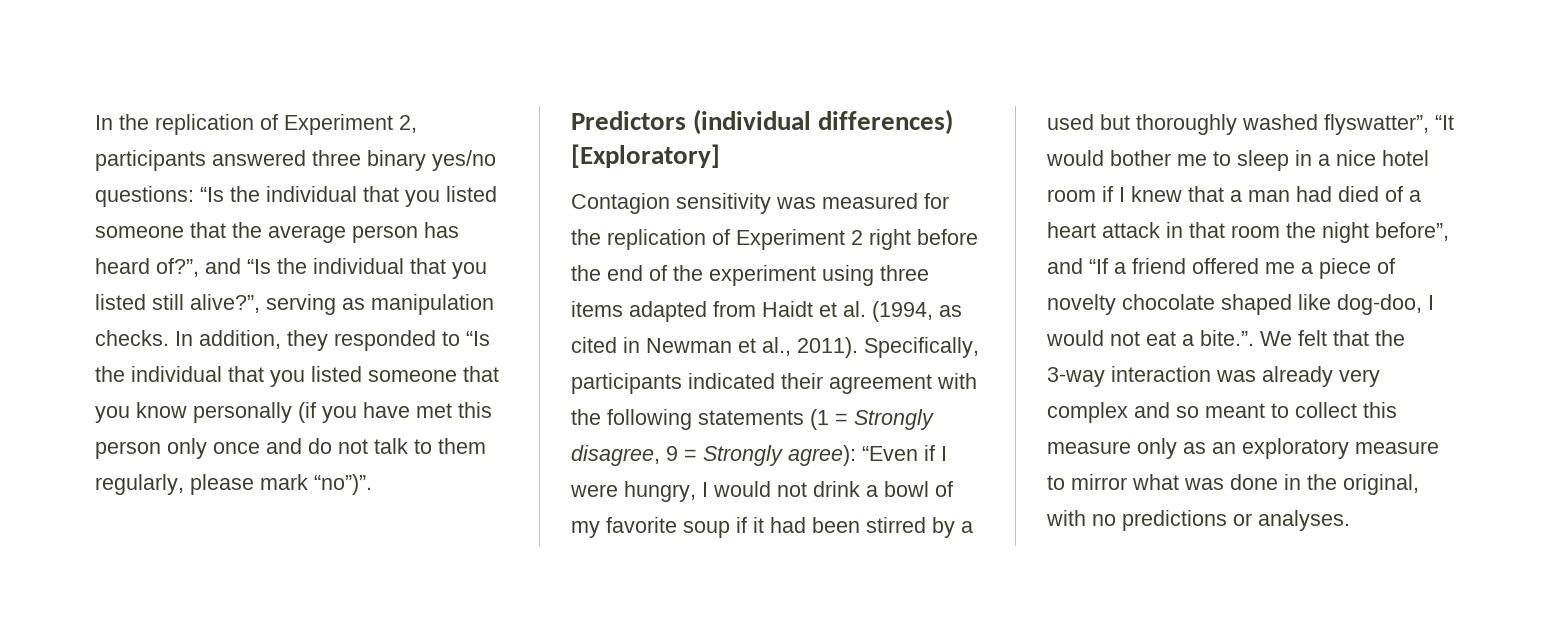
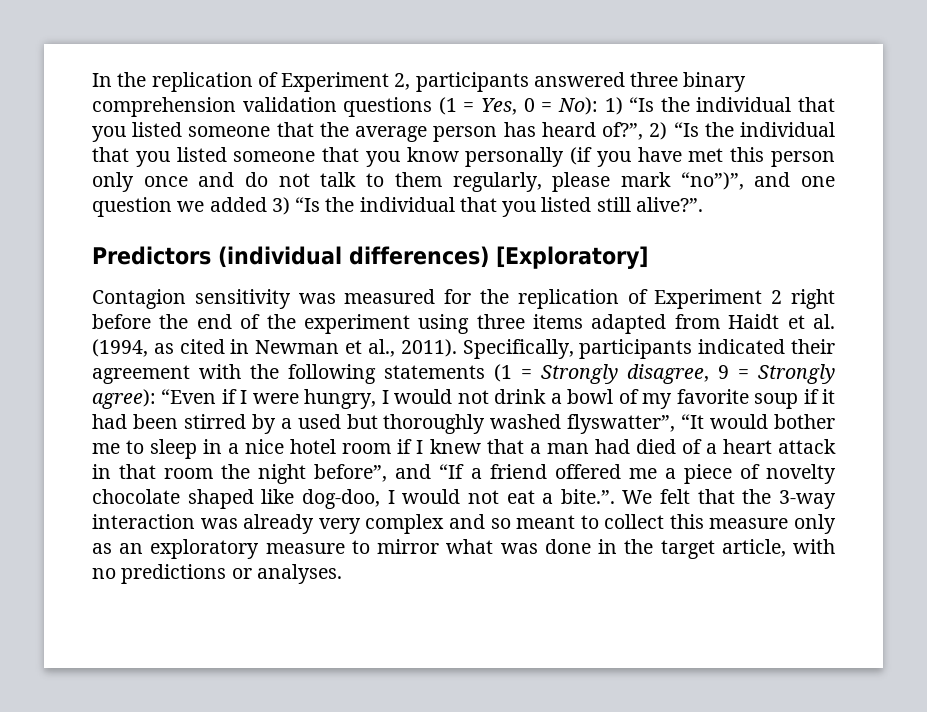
- In the replication of Experiment 2, participants answered three binary yes/no questions: “Is the individual that you listed someone that the average person has heard of?”, and “Is the individual that you listed still alive?”, serving as manipulation checks. In addition, they responded to “Is the individual that you listed someone that you know personally (if you have met this person only once and do not talk to them regularly, please mark “no”)”.
+ In the replication of Experiment 2, participants answered three binary comprehension validation questions (1 = Yes, 0 = No): 1) “Is the individual that you listed someone that the average person has heard of?”, 2) “Is the individual that you listed someone that you know personally (if you have met this person only once and do not talk to them regularly, please mark “no”)”, and one question we added 3) “Is the individual that you listed still alive?”.
- “Even if I were hungry, I would not drink a bowl of my favorite soup if it had been stirred by a used but thoroughly washed flyswatter”, “It would bother me to sleep in a nice hotel room if I knew that a man had died of a heart attack in that room the night before”, and “If a friend offered me a piece of novelty chocolate shaped like dog-doo, I would not eat a bite.”. We felt that the 3-way interaction was already very complex and so meant to collect this measure only as an exploratory measure to mirror what was done in the original, with no predictions or analyses.
+ “Even if I were hungry, I would not drink a bowl of my favorite soup if it had been stirred by a used but thoroughly washed flyswatter”, “It would bother me to sleep in a nice hotel room if I knew that a man had died of a heart attack in that room the night before”, and “If a friend offered me a piece of novelty chocolate shaped like dog-doo, I would not eat a bite.”. We felt that the 3-way interaction was already very complex and so meant to collect this measure only as an exploratory measure to mirror what was done in the target article, with no predictions or analyses.

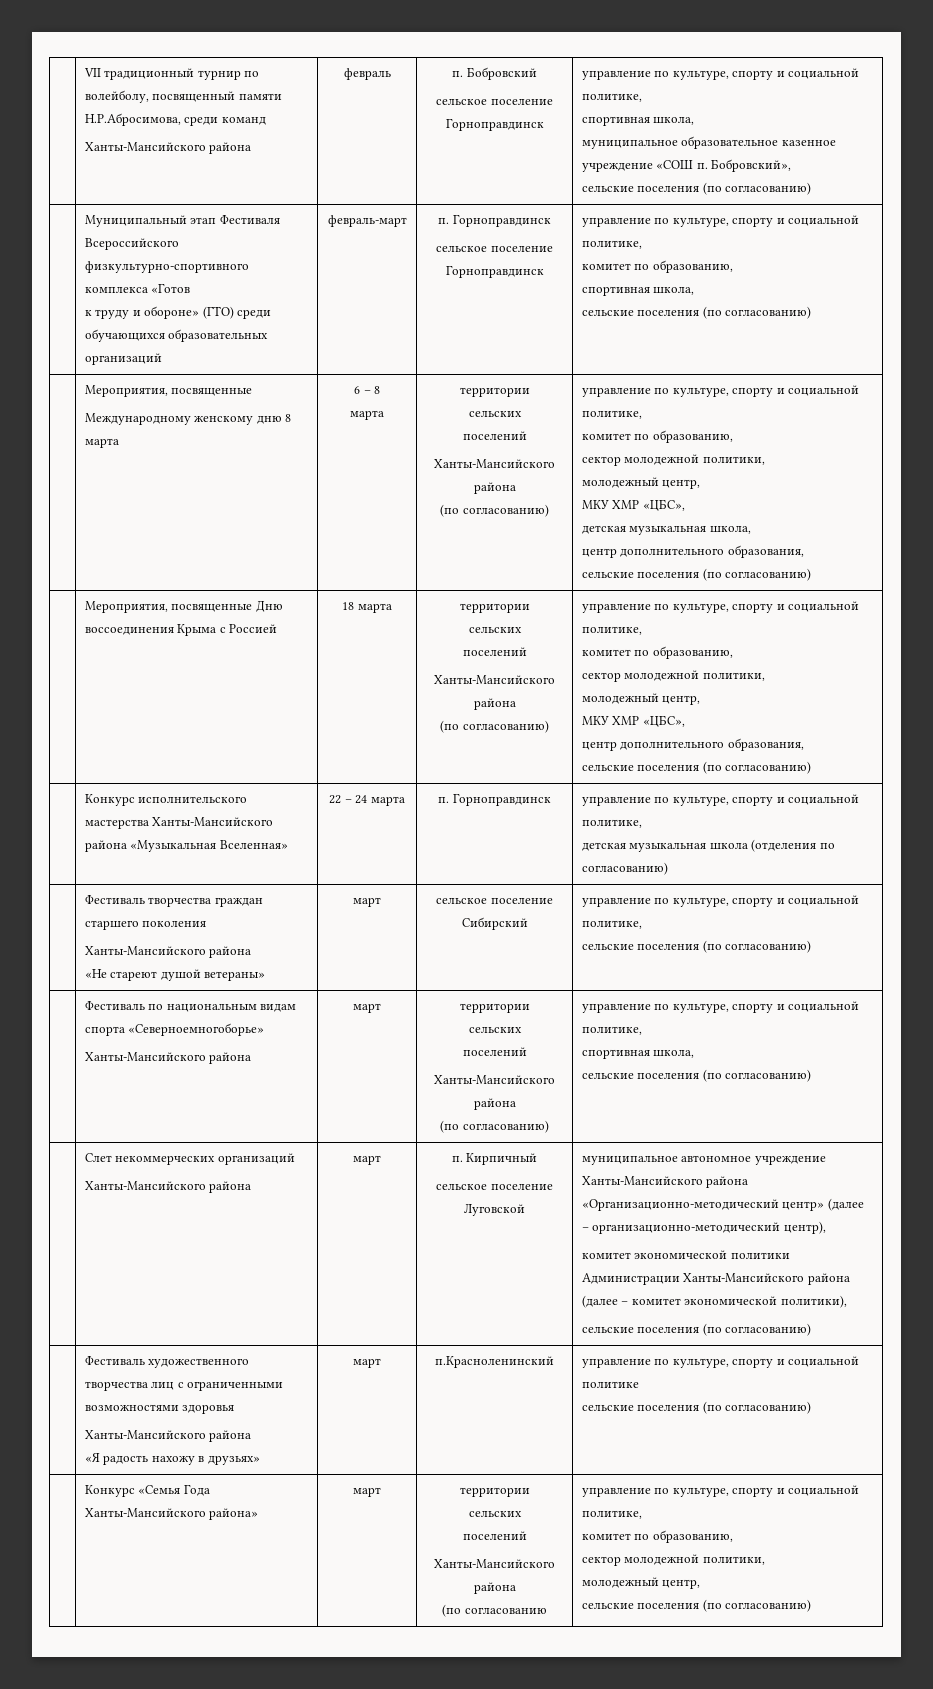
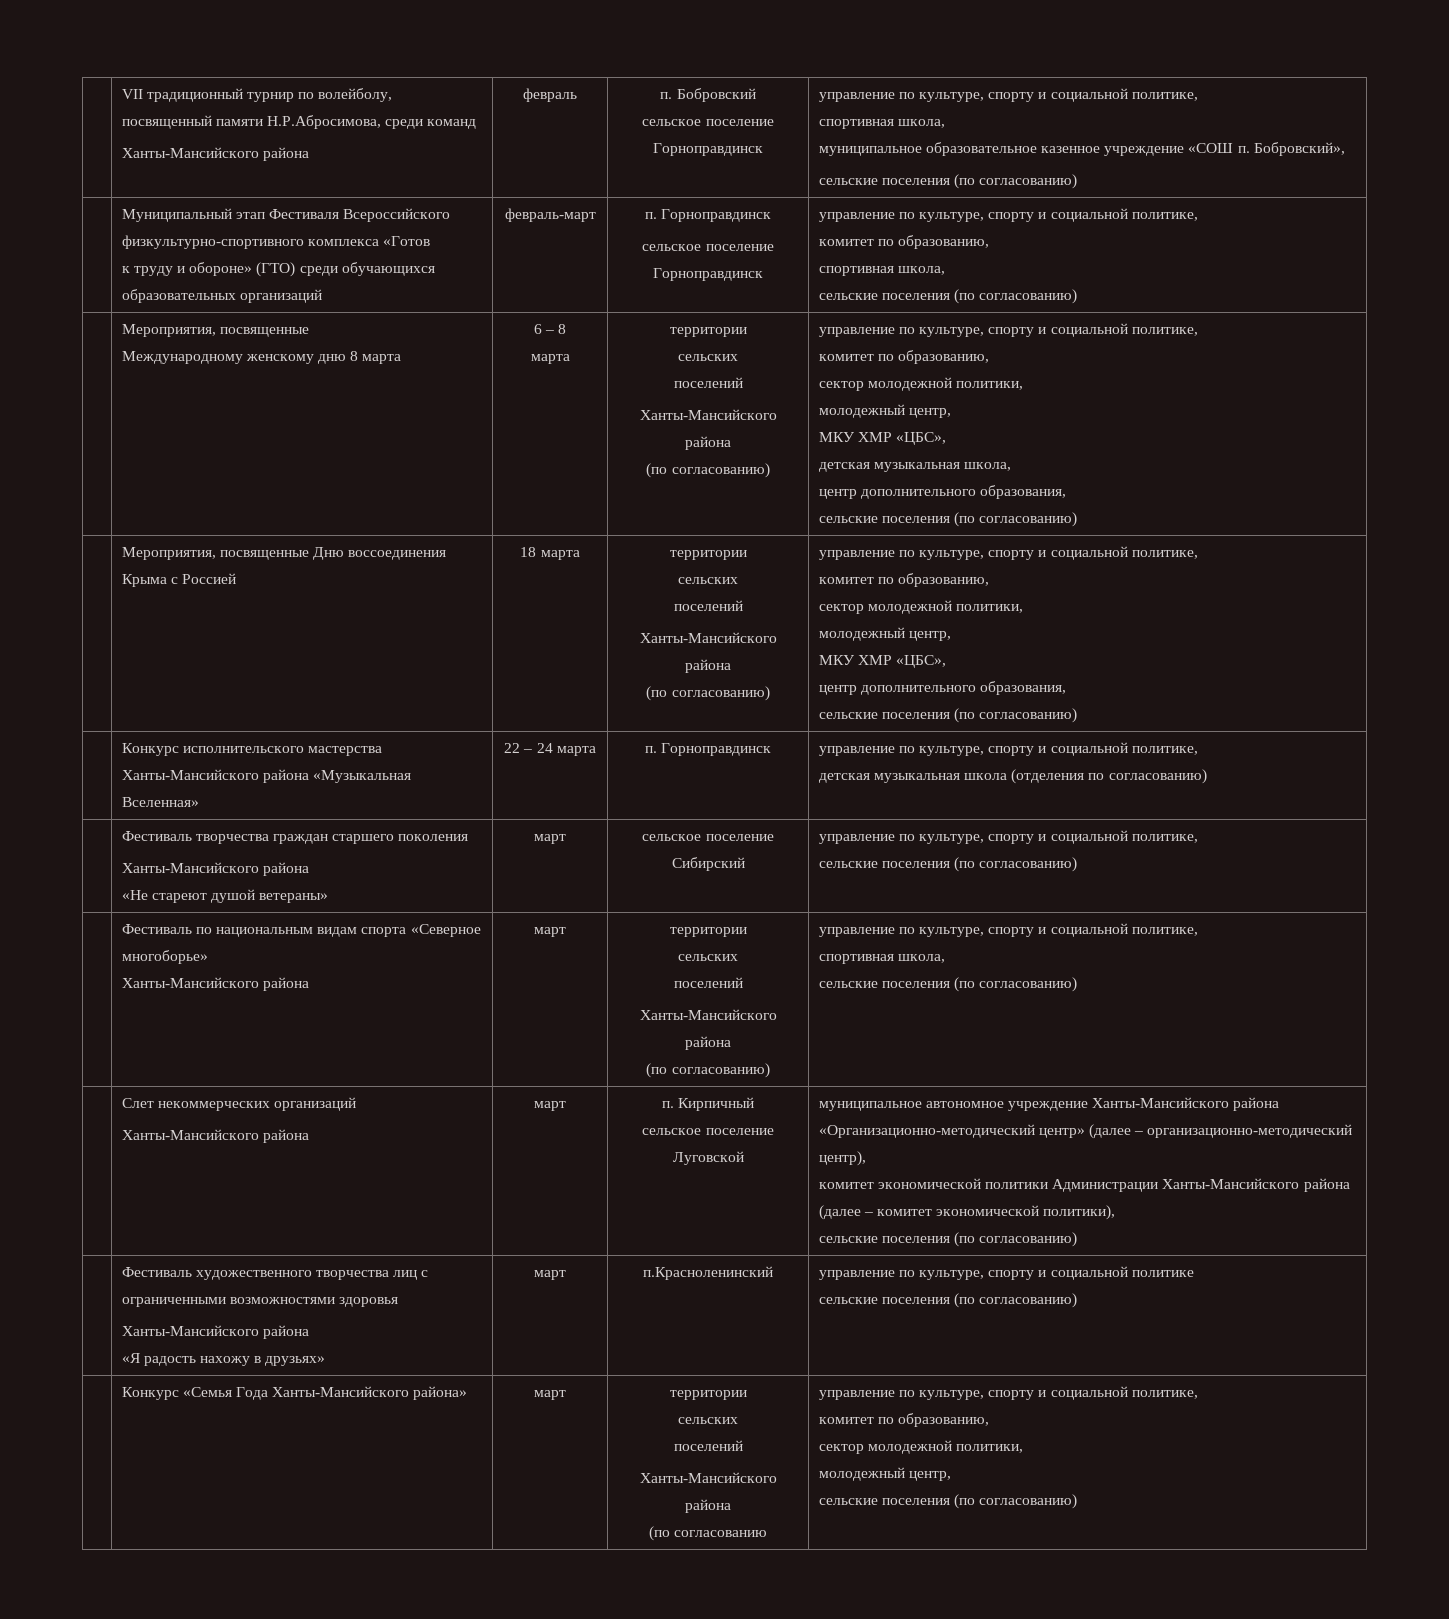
- | Фестиваль по национальным видам спорта «Северноемногоборье»
+ | Фестиваль по национальным видам спорта «Северное многоборье»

____

Exercise directions: Starting at the line that contains "- | Фестиваль", copy each line through the last line of the listing, and copy nothing else.

Task solution:
- | Фестиваль по национальным видам спорта «Северноемногоборье»
+ | Фестиваль по национальным видам спорта «Северное многоборье»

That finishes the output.